Canadian Prime Minister Mark Carney told reporters he stood by his Davos speech denouncing superpowers without constraints, after a Trump official said he backtracked “aggressively” during a call with US President Donald Trump.
“To be absolutely clear, and I told the president, I meant what I said in Davos,” Carney said Tuesday, confirming that he and Trump had spoken on the phone.
U.S. Treasury Secretary Scott Bessent told Fox News on Monday that Carney was “very aggressively” walking back some remarks made to Trump.
Carney made headlines around the world with his Davos speech, in which he indirectly criticized the US president for a “rupture” in the post-war world order.
Trump responded in his own Davos speech the next day by saying that “Canada lives because of the United States.”
Speaking to reporters in Ottawa on Tuesday, Carney denied that Bessent remembered the phone call.
He added that it was the US president who called him on Monday and that the two men had “a very good conversation on a wide range of topics”, including Ukraine, Venezuela, Arctic security and the recent trade deal between Canada and China.
Carney said the two also discussed the USMCA, a free trade agreement between Canada, the United States and Mexico that is up for a mandatory review later this year.
Carney said his Davos speech made clear that “Canada was the first country to understand the shift in U.S. trade policy initiated by (Trump), and we are responding to it.”
He added that the president understood Canada’s position.
In Monday’s Fox News interview, Bessent criticized Canada’s decision to negotiate a trade deal with China.
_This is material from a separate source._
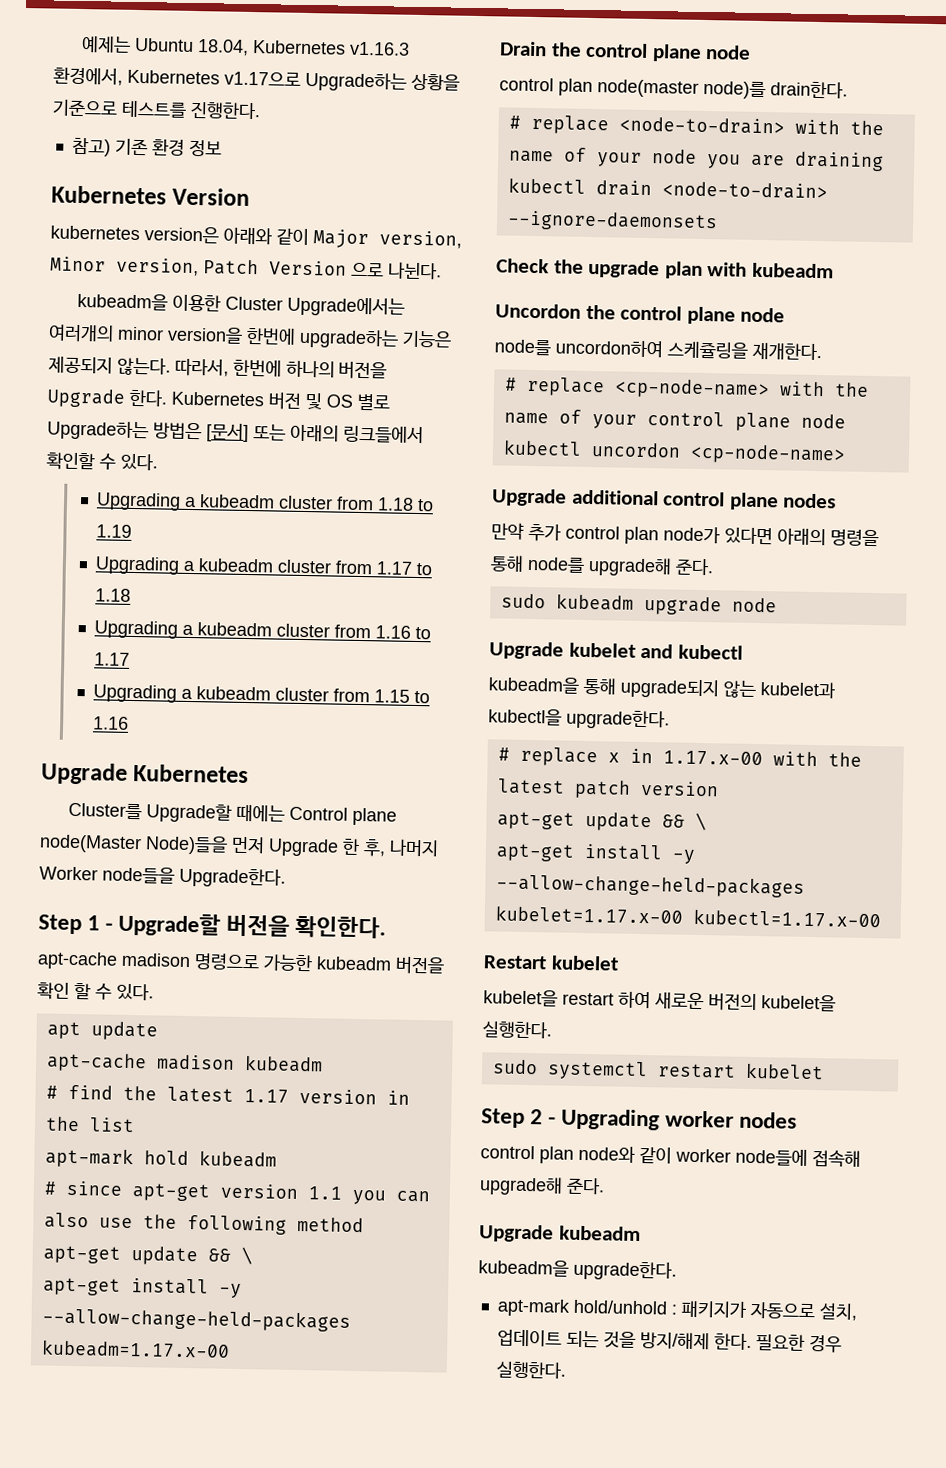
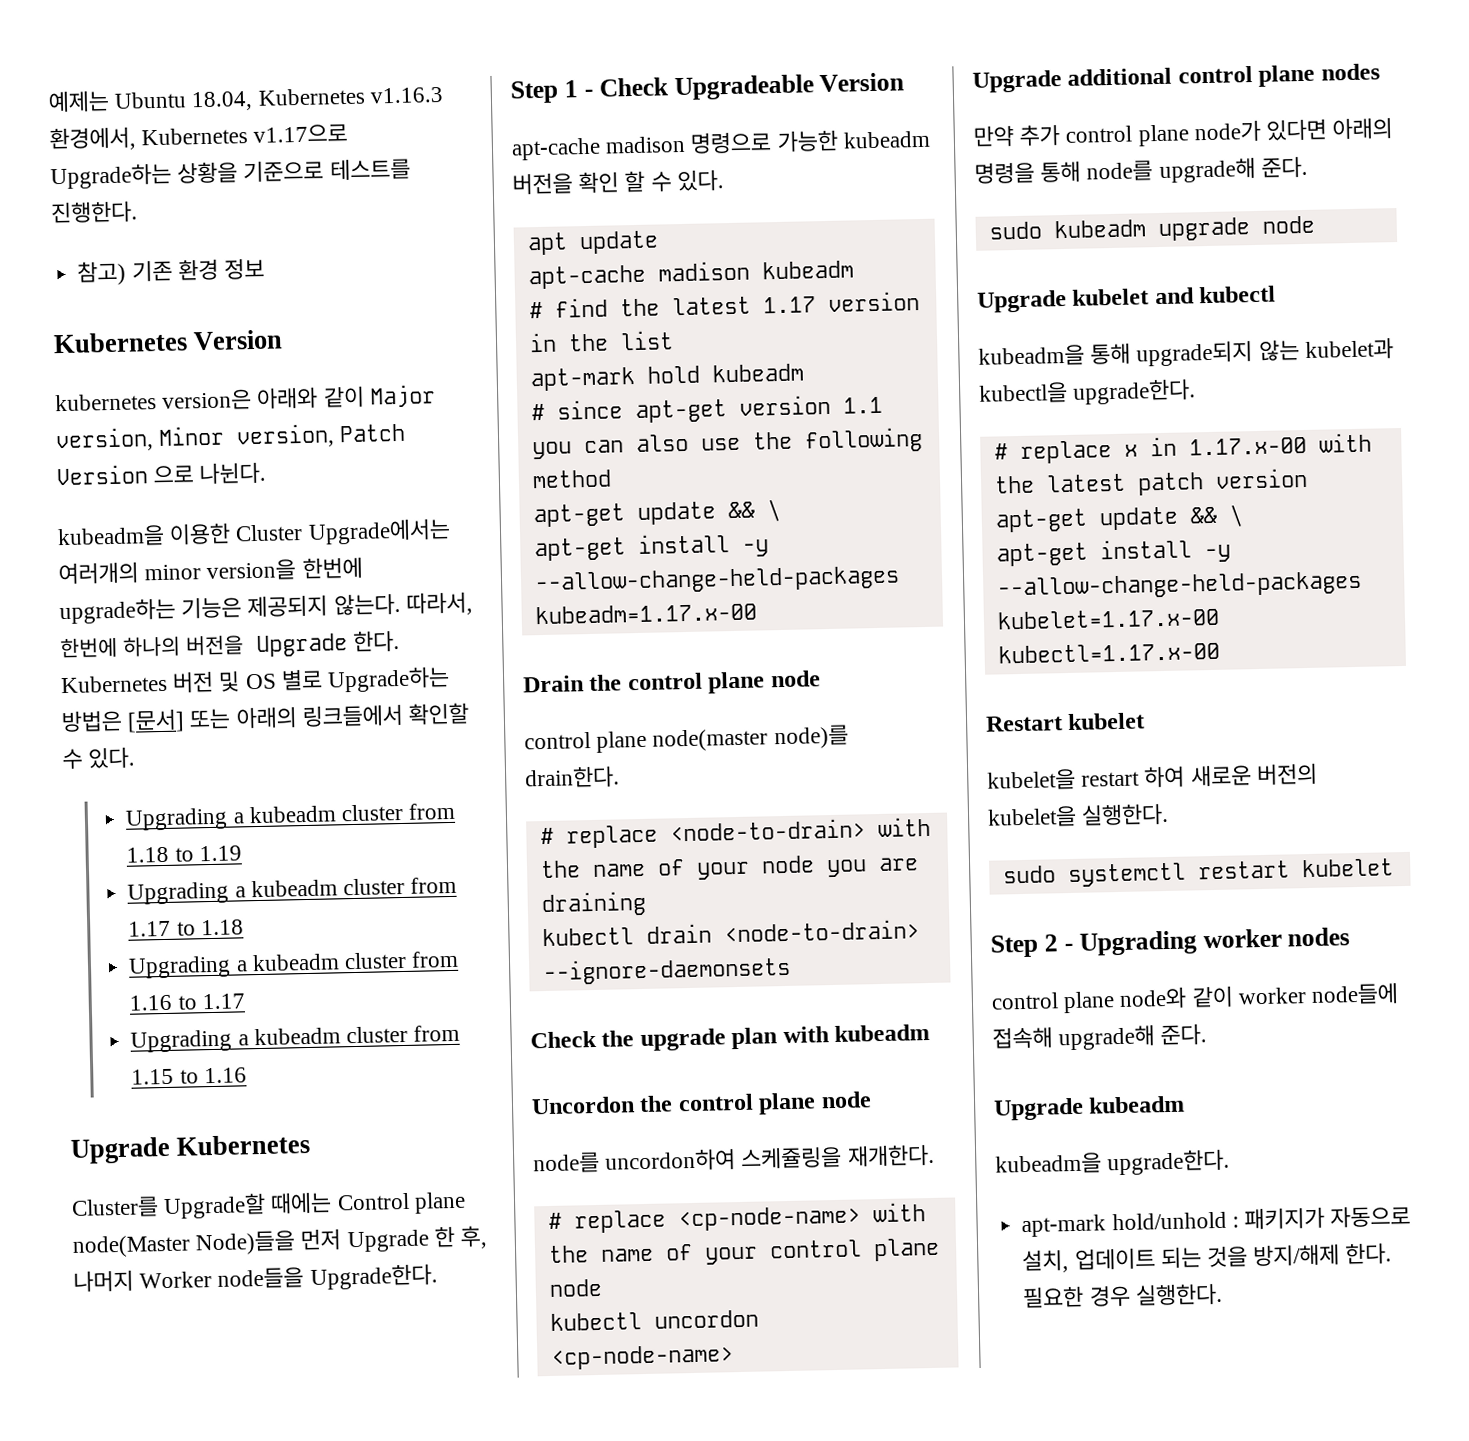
[118,912,387,939] Upgrade할 버전을 확인한다. -> [598,72,905,101] Check Upgradeable Version
[558,78,593,97] plan -> [596,730,648,753] plane
[624,526,659,545] plan -> [1137,124,1190,147] plane
[539,1146,574,1164] plan -> [1063,991,1116,1014] plane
He added that he was “not sure what the Prime Minister was thinking” during his speech in Davos.
“Canada depends on the United States,” Bessent said. “There is far more north-south trade than there could be east-west trade.”
“The Prime Minister should do what is best for the Canadian people rather than trying to promote his globalist agenda,” added the Treasury Secretary.
His remarks come after Trump threatened Canada with 100 per cent tariffs on its products if it allowed Chinese products to flow freely to the United States, thereby bypassing the taxes.
The deal between Ottawa and Beijing would reduce levies on Canadian canola oil from 85% to 15% by March, while Canada would tax a limited number of Chinese electric vehicles, or EVs, at the most favored nation rate, 6.1% – down from 100%.
Carney said Canada was not seeking a free trade deal with China and had “never” considered such a possibility.
Speaking to reporters on Monday, Carney added that he believed Trump’s latest tariff threat was a negotiating tactic ahead of the USMCA negotiations.
“The president is a strong negotiator, and I think some of these comments and positions need to be seen in a broader context,” he said.